# [YOUR INSTRUCTIONS]
Could you transcribe every entry below exactly, leaving out the pictures?

# [SUPPLIED RECORDS]
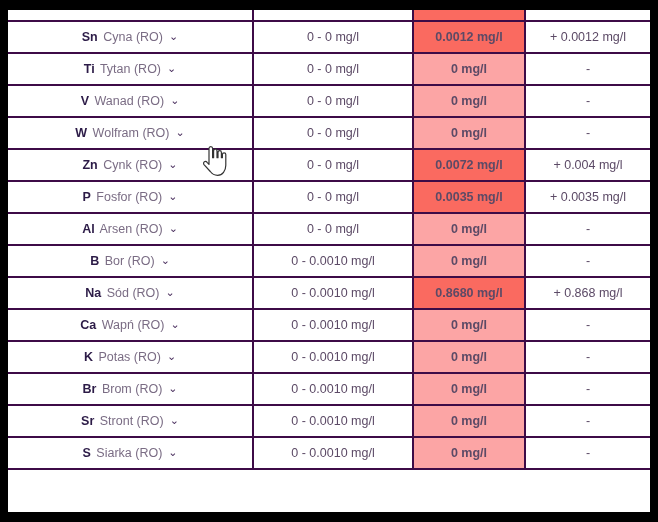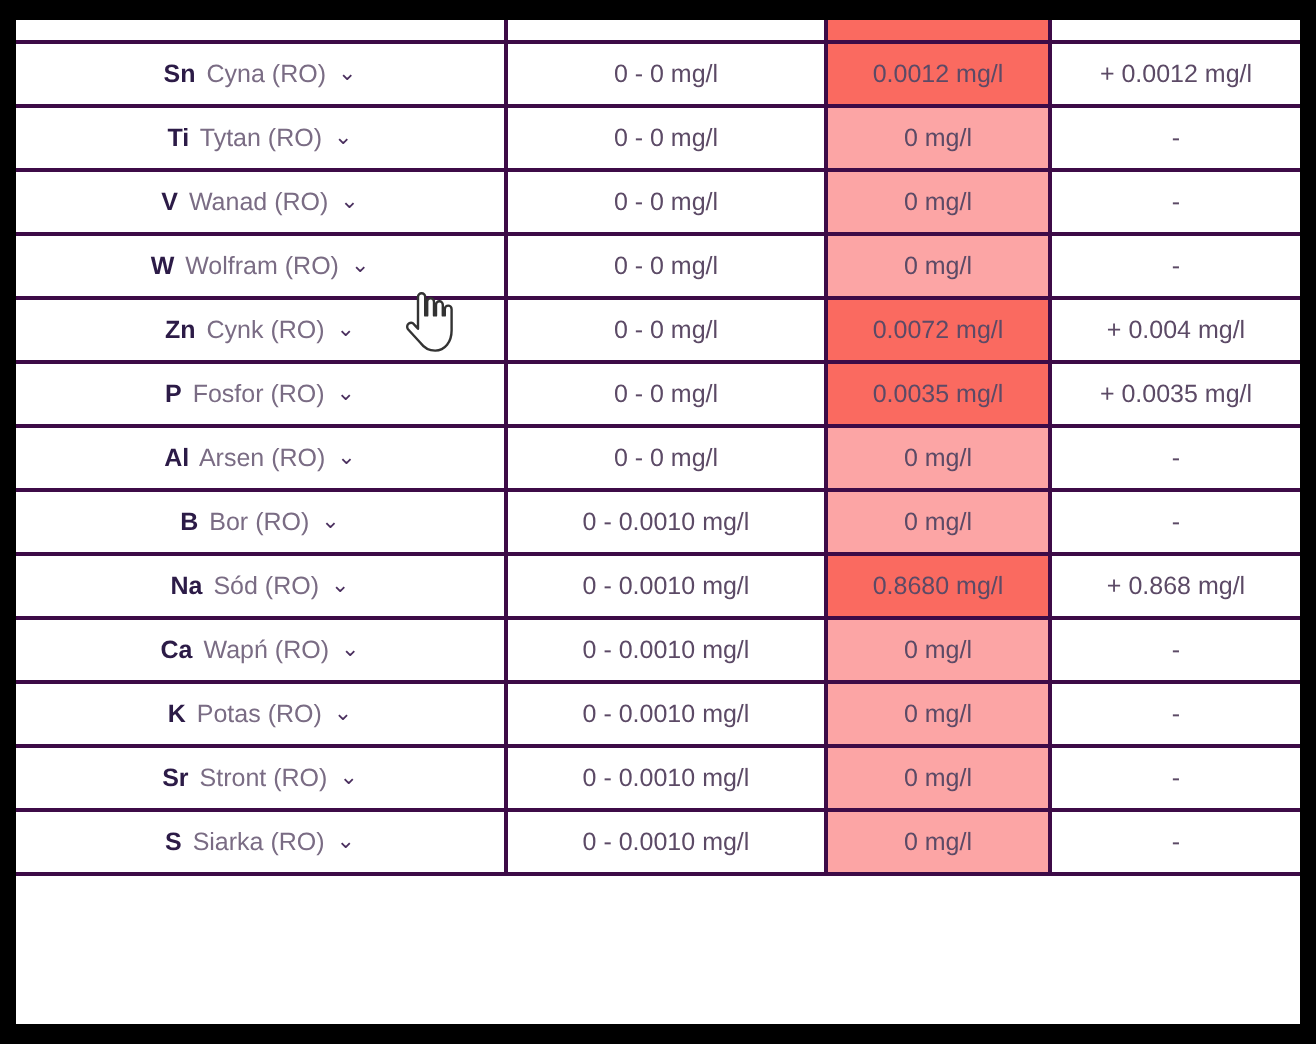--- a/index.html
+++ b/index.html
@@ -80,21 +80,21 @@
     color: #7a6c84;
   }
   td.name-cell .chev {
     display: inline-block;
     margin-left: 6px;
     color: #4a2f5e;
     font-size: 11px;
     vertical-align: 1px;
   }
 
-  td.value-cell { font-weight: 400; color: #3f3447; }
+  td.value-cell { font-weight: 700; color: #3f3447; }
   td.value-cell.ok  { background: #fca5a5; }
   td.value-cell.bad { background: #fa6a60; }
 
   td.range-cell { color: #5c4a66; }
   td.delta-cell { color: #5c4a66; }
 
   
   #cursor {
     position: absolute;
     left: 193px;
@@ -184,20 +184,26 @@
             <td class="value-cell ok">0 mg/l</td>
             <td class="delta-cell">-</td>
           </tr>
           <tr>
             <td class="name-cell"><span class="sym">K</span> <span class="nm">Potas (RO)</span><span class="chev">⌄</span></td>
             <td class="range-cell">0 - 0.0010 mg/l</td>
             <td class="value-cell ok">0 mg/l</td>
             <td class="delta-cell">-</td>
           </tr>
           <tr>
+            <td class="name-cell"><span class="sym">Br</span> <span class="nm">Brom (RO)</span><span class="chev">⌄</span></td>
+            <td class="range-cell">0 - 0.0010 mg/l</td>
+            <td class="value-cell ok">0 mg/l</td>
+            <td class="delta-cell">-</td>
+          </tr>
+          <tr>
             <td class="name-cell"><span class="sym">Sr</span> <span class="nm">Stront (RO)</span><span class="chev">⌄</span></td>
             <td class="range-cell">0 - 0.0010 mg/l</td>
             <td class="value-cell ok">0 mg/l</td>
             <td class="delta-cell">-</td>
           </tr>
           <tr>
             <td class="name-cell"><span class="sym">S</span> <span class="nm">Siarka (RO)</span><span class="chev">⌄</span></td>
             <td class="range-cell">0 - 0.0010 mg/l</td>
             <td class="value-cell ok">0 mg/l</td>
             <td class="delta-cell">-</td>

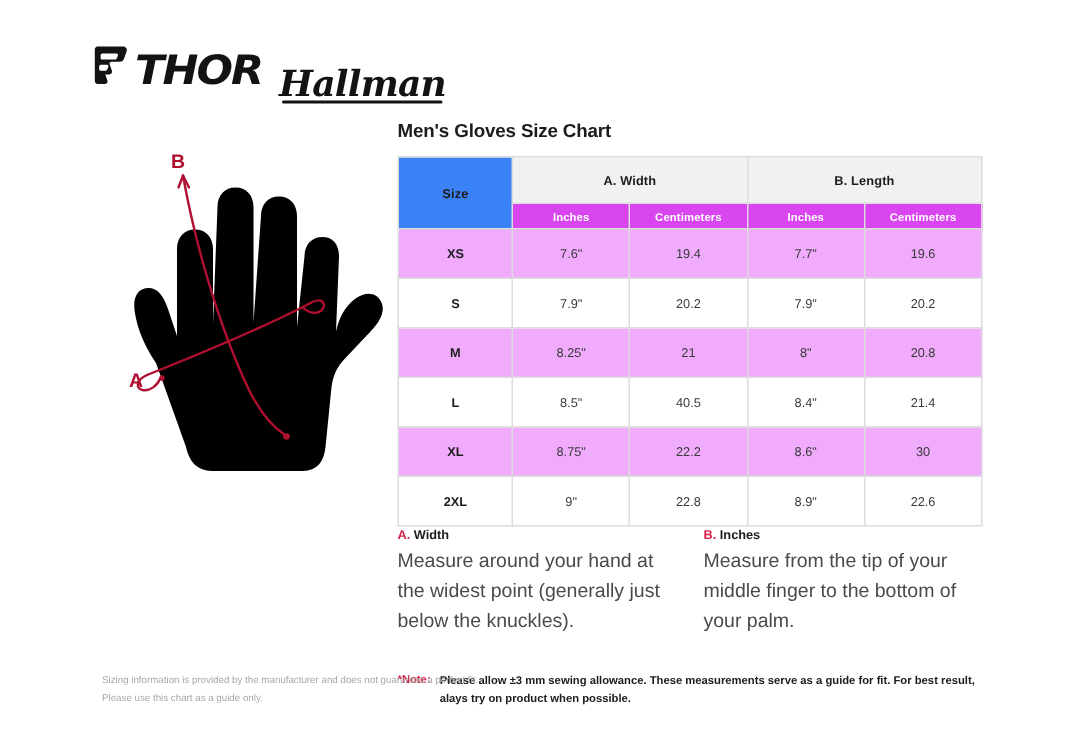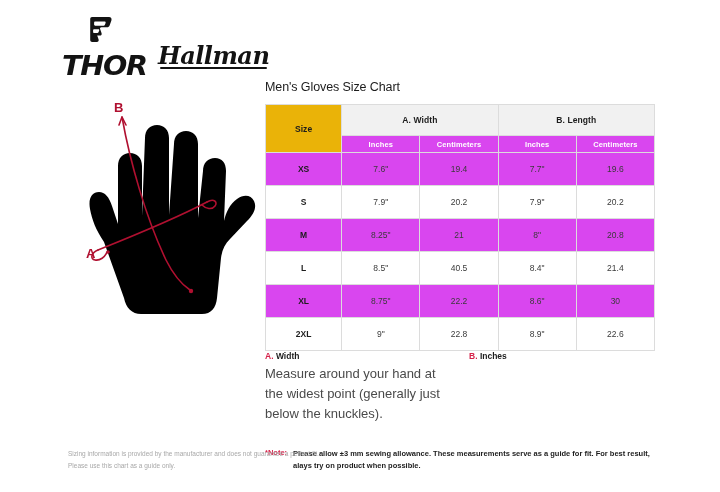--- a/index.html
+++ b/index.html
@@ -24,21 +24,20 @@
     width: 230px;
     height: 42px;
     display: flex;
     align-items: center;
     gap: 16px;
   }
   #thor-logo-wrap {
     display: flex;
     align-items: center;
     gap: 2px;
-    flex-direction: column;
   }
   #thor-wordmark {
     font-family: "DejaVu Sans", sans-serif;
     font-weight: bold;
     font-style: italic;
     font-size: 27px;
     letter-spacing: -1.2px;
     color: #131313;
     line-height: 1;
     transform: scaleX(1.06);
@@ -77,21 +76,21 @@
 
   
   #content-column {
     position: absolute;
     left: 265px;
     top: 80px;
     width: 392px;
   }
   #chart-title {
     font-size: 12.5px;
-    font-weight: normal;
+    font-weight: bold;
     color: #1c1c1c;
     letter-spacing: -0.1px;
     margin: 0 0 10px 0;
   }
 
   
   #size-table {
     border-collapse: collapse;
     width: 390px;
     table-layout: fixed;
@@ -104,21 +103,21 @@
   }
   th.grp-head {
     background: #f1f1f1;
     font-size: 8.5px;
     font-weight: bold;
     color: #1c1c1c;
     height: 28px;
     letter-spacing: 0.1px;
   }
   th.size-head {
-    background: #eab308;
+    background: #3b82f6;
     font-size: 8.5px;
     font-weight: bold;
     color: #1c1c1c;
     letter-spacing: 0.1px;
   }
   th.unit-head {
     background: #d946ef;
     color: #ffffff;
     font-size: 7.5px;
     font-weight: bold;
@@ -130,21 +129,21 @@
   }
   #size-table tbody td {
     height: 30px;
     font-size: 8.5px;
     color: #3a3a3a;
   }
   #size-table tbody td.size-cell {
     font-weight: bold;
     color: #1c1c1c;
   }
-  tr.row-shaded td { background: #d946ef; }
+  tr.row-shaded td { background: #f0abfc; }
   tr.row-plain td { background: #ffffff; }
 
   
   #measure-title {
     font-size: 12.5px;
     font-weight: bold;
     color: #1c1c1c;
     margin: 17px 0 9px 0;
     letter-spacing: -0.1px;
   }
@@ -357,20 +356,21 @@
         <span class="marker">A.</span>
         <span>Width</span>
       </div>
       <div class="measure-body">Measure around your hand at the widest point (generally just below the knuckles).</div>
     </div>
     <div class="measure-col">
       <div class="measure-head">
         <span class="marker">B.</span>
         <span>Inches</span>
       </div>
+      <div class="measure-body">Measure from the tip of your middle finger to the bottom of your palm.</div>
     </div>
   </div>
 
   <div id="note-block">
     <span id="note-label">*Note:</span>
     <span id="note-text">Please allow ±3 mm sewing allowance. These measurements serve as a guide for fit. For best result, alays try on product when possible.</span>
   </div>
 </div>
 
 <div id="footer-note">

# [RESULT]
--- a/index.html
+++ b/index.html
@@ -80,21 +80,21 @@
     color: #7a6c84;
   }
   td.name-cell .chev {
     display: inline-block;
     margin-left: 6px;
     color: #4a2f5e;
     font-size: 11px;
     vertical-align: 1px;
   }
 
-  td.value-cell { font-weight: 400; color: #3f3447; }
+  td.value-cell { font-weight: 700; color: #3f3447; }
   td.value-cell.ok  { background: #fca5a5; }
   td.value-cell.bad { background: #fa6a60; }
 
   td.range-cell { color: #5c4a66; }
   td.delta-cell { color: #5c4a66; }
 
   
   #cursor {
     position: absolute;
     left: 193px;
@@ -184,20 +184,26 @@
             <td class="value-cell ok">0 mg/l</td>
             <td class="delta-cell">-</td>
           </tr>
           <tr>
             <td class="name-cell"><span class="sym">K</span> <span class="nm">Potas (RO)</span><span class="chev">⌄</span></td>
             <td class="range-cell">0 - 0.0010 mg/l</td>
             <td class="value-cell ok">0 mg/l</td>
             <td class="delta-cell">-</td>
           </tr>
           <tr>
+            <td class="name-cell"><span class="sym">Br</span> <span class="nm">Brom (RO)</span><span class="chev">⌄</span></td>
+            <td class="range-cell">0 - 0.0010 mg/l</td>
+            <td class="value-cell ok">0 mg/l</td>
+            <td class="delta-cell">-</td>
+          </tr>
+          <tr>
             <td class="name-cell"><span class="sym">Sr</span> <span class="nm">Stront (RO)</span><span class="chev">⌄</span></td>
             <td class="range-cell">0 - 0.0010 mg/l</td>
             <td class="value-cell ok">0 mg/l</td>
             <td class="delta-cell">-</td>
           </tr>
           <tr>
             <td class="name-cell"><span class="sym">S</span> <span class="nm">Siarka (RO)</span><span class="chev">⌄</span></td>
             <td class="range-cell">0 - 0.0010 mg/l</td>
             <td class="value-cell ok">0 mg/l</td>
             <td class="delta-cell">-</td>

--- a/index.html
+++ b/index.html
@@ -24,21 +24,20 @@
     width: 230px;
     height: 42px;
     display: flex;
     align-items: center;
     gap: 16px;
   }
   #thor-logo-wrap {
     display: flex;
     align-items: center;
     gap: 2px;
-    flex-direction: column;
   }
   #thor-wordmark {
     font-family: "DejaVu Sans", sans-serif;
     font-weight: bold;
     font-style: italic;
     font-size: 27px;
     letter-spacing: -1.2px;
     color: #131313;
     line-height: 1;
     transform: scaleX(1.06);
@@ -77,21 +76,21 @@
 
   
   #content-column {
     position: absolute;
     left: 265px;
     top: 80px;
     width: 392px;
   }
   #chart-title {
     font-size: 12.5px;
-    font-weight: normal;
+    font-weight: bold;
     color: #1c1c1c;
     letter-spacing: -0.1px;
     margin: 0 0 10px 0;
   }
 
   
   #size-table {
     border-collapse: collapse;
     width: 390px;
     table-layout: fixed;
@@ -104,21 +103,21 @@
   }
   th.grp-head {
     background: #f1f1f1;
     font-size: 8.5px;
     font-weight: bold;
     color: #1c1c1c;
     height: 28px;
     letter-spacing: 0.1px;
   }
   th.size-head {
-    background: #eab308;
+    background: #3b82f6;
     font-size: 8.5px;
     font-weight: bold;
     color: #1c1c1c;
     letter-spacing: 0.1px;
   }
   th.unit-head {
     background: #d946ef;
     color: #ffffff;
     font-size: 7.5px;
     font-weight: bold;
@@ -130,21 +129,21 @@
   }
   #size-table tbody td {
     height: 30px;
     font-size: 8.5px;
     color: #3a3a3a;
   }
   #size-table tbody td.size-cell {
     font-weight: bold;
     color: #1c1c1c;
   }
-  tr.row-shaded td { background: #d946ef; }
+  tr.row-shaded td { background: #f0abfc; }
   tr.row-plain td { background: #ffffff; }
 
   
   #measure-title {
     font-size: 12.5px;
     font-weight: bold;
     color: #1c1c1c;
     margin: 17px 0 9px 0;
     letter-spacing: -0.1px;
   }
@@ -357,20 +356,21 @@
         <span class="marker">A.</span>
         <span>Width</span>
       </div>
       <div class="measure-body">Measure around your hand at the widest point (generally just below the knuckles).</div>
     </div>
     <div class="measure-col">
       <div class="measure-head">
         <span class="marker">B.</span>
         <span>Inches</span>
       </div>
+      <div class="measure-body">Measure from the tip of your middle finger to the bottom of your palm.</div>
     </div>
   </div>
 
   <div id="note-block">
     <span id="note-label">*Note:</span>
     <span id="note-text">Please allow ±3 mm sewing allowance. These measurements serve as a guide for fit. For best result, alays try on product when possible.</span>
   </div>
 </div>
 
 <div id="footer-note">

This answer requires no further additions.